A Cinemateca Brasileira, em São Paulo (SP), recebeu nesta quinta-feira (17) uma sessão especial do documentário Tarifa Zero: Cidade em Disputa, realizado pelo Brasil de Fato em parceria com a Fundação Rosa Luxemburgo. Com a sala lotada, a exibição foi seguida de um debate que reuniu figuras centrais do tema da mobilidade urbana no Brasil. A entrada foi gratuita, com distribuição de ingressos realizada uma hora antes da sessão.
O curta, que já venceu o Prêmio de Impacto Social em Curta-Metragem na 3ª edição do Short Way International Short Film Festival, retrata o cotidiano de quem enfrenta jornadas longas, passagens caras e condições precárias para acessar a cidade. A obra aponta a tarifa zero como uma proposta política com potencial transformador diante de um sistema que reforça desigualdades sociais, raciais e ambientais.

Exclusão estrutural e papel transformador da tarifa zero
Presente no debate, o ex-secretário de Transportes de São Paulo, Lúcio Gregori, fez um resgate histórico da concepção da tarifa zero e criticou a lógica de tratar o passageiro como custo para o sistema, que data da época do Brasil Colônia.
Segundo ele, “muda de maneira radical a maneira pela qual têm acesso à cidade as pessoas que usam o transporte coletivo, e também aqueles que não usam atualmente porque não têm dinheiro para pagar a tarifa”.
Gregori ainda lembrou que cerca de 50% das mulheres da cidade deixam de fazer deslocamentos necessários por falta de condições de arcar com o transporte, e sugeriu a criação de uma contribuição pelo uso do sistema viário como alternativa para custear a tarifa zero.
Daniel Santini, da Fundação Rosa Luxemburgo, definiu o filme como “absurdamente humano” e reconheceu os avanços conquistados pela geração de Lúcio Gregori na estruturação do transporte público como política pública.
Santini destacou que o debate sobre tarifa zero ganhou força nos últimos anos, especialmente em 2025, ano que tem registrado crescimento expressivo da adoção da política em várias cidades. “Não se questiona mais a possibilidade de existir tarifa zero”, afirmou, apontando que o Brasil é hoje o país com mais cidades que adotam a medida no mundo.

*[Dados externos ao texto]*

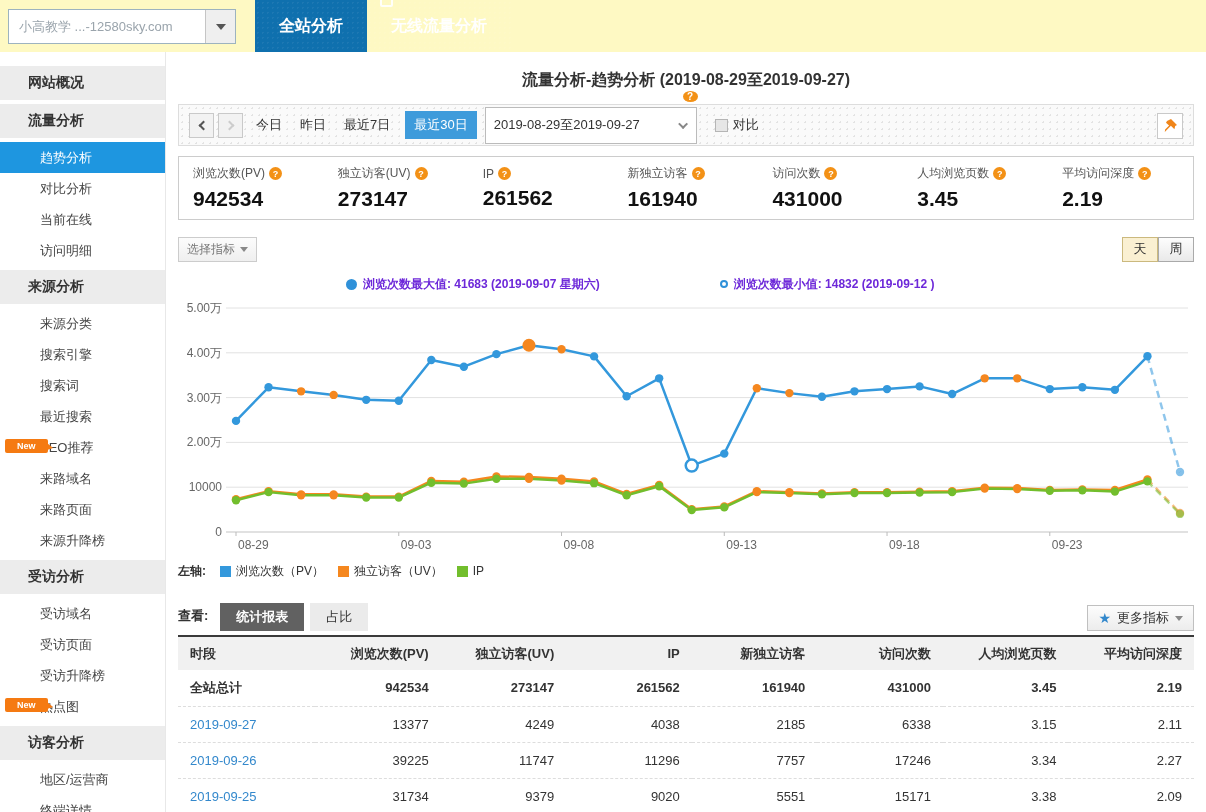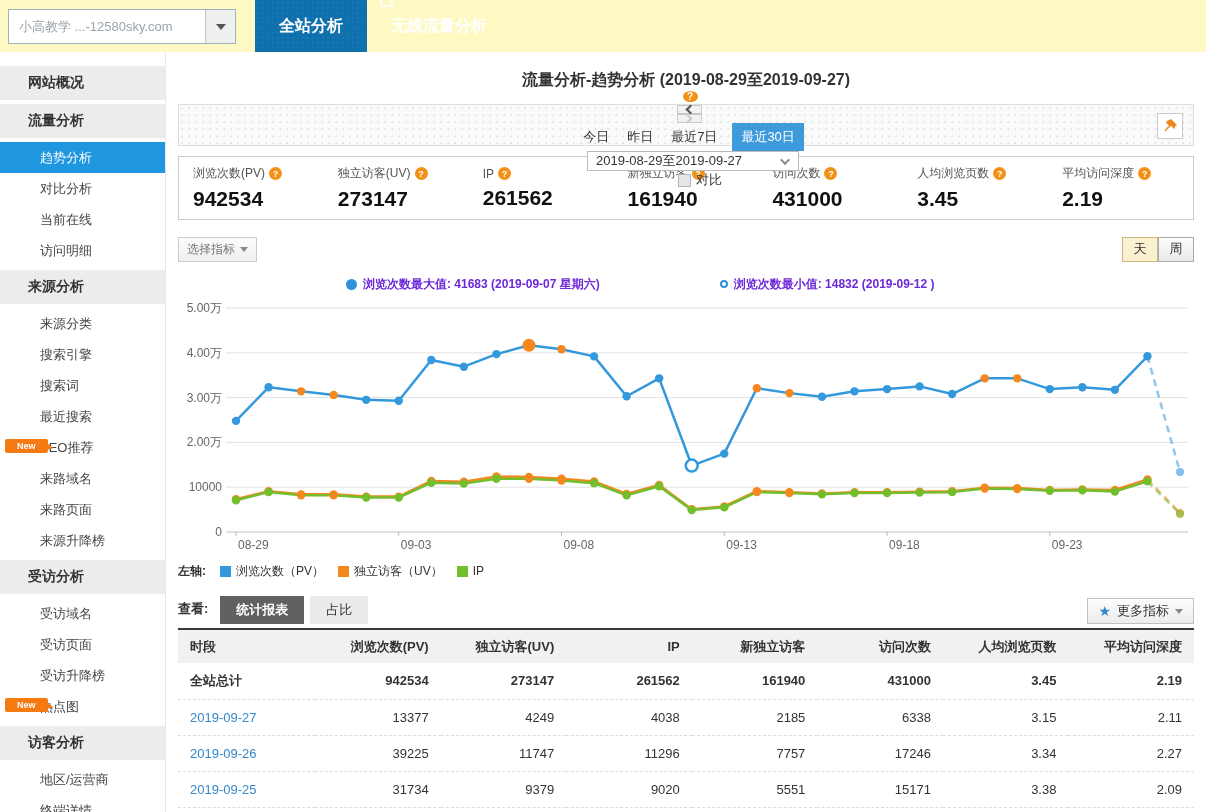--- a/index.html
+++ b/index.html
@@ -43,21 +43,21 @@
   .title-row { margin-top:18px; height:24px; display:flex; align-items:center;flex-direction:column; }
   .page-title { font-size:16px; font-weight:bold; color:#333; }
   .help-ico { display:inline-flex; width:15px; height:15px; border-radius:50%; background:#F39116;
     color:#fff; font-size:10px; font-weight:bold; align-items:center; justify-content:center;
     margin-left:8px; cursor:pointer; }
   .dl-link { margin-left:auto; display:flex; align-items:center; gap:9px; color:#3388CC;
     font-size:13px; cursor:pointer; }
 
   .toolbar { position:relative; margin-top:10px; height:42px; border:1px solid #ddd; background-color:#fafafa;
     background-image:radial-gradient(#e3e3e3 1px, transparent 1px); background-size:7px 7px;
-    display:flex; align-items:center; padding-left:10px;flex-direction:column; }
+    display:flex; align-items:center; padding-left:10px; }
   .nav-btn { width:25px; height:25px; border:1px solid #c9c9c9; background:#f2f2f2; margin-right:4px;
     display:flex; align-items:center; justify-content:center; cursor:pointer; }
   .nav-btn i { width:7px; height:7px; border-left:2px solid #555; border-bottom:2px solid #555;
     transform:rotate(45deg); margin-left:3px; }
   .nav-btn.disabled i { border-color:#ccc; transform:rotate(-135deg); margin-left:-3px; }
   .quick-link { font-size:13px; color:#333; margin:0 9px; cursor:pointer; }
   .quick-link.active { background:#3E9BDB; color:#fff; padding:5px 9px; margin:0 4px 0 6px; }
   .range-select { width:212px; height:37px; background:#fff; border:1px solid #bbb; margin-left:4px;
     display:flex; align-items:center; padding:0 8px; font-size:13px; color:#333; cursor:pointer; }
   .range-select i { margin-left:auto; width:7px; height:7px; border-left:2px solid #888;
@@ -88,21 +88,21 @@
   .anno { display:flex; align-items:center; gap:6px; font-weight:bold; }
   .dot-max { width:11px; height:11px; border-radius:50%; background:#2F91D9; }
   .dot-min { width:8px; height:8px; border-radius:50%; background:#fff; border:2.5px solid #2F91D9; }
 
   .chart-wrap { margin-top:2px; height:262px; }
   .legend { margin-top:6px; height:18px; display:flex; align-items:center; font-size:12px; color:#333; gap:14px; }
   .legend .axis-lab { font-weight:bold; }
   .lg-item { display:flex; align-items:center; gap:5px; }
   .lg-sq { width:11px; height:11px; }
 
-  .viewbar { margin-top:16px; height:28px; display:flex; align-items:flex-end; }
+  .viewbar { margin-top:23px; height:28px; display:flex; align-items:flex-end; }
   .viewbar .v-label { font-size:13px; font-weight:bold; color:#333; margin-right:12px; padding-bottom:6px; }
   .v-tab { height:28px; padding:0 16px; display:flex; align-items:center; font-size:13px;
     background:#EBEBEB; color:#333; margin-right:6px; cursor:pointer; }
   .v-tab.active { background:#616161; color:#fff; font-weight:bold; }
   .more-btn { margin-left:auto; height:26px; border:1px solid #c0c0c0; background:linear-gradient(#fdfdfd,#ececec);
     display:flex; align-items:center; gap:6px; font-size:13px; color:#333; padding:0 10px; cursor:pointer; }
   .star { color:#3388CC; font-size:14px; }
 
   table.report { width:100%; margin-top:4px; border-collapse:collapse; table-layout:fixed; }
   table.report thead th { background:#F1F1F1; border-top:2px solid #3a3a3a; font-size:13px; font-weight:bold;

Gisele Brito, do Instituto Peregum, destacou que o atual sistema de transporte não é desorganizado por acaso. “A cidade, do jeito que ela é organizada, garante uma ordem onde a bala perdida sempre alcança o corpo certo, onde a merenda sempre falta na escola certa, onde a insulina sempre acaba no hospital certo, onde o buraco sempre fica aberto na rua certa”, afirmou.
Para ela, a tarifa zero ajuda a reduzir essas desigualdades, mas não as elimina: “Esse é o desafio que está colocado agora”.
A vereadora paulistana Renata Falzoni reforçou que a prioridade nas políticas públicas continua voltada para o transporte individual, em detrimento de soluções coletivas. “O formato da produção da nossa cidade é expulsar a classe trabalhadora para a periferia”, apontou.
Ela defendeu uma mudança estrutural na política urbana: “A fórmula deveria ser mobilidade ativa, junto com transporte coletivo intermodal, tudo funcionando em sistema”.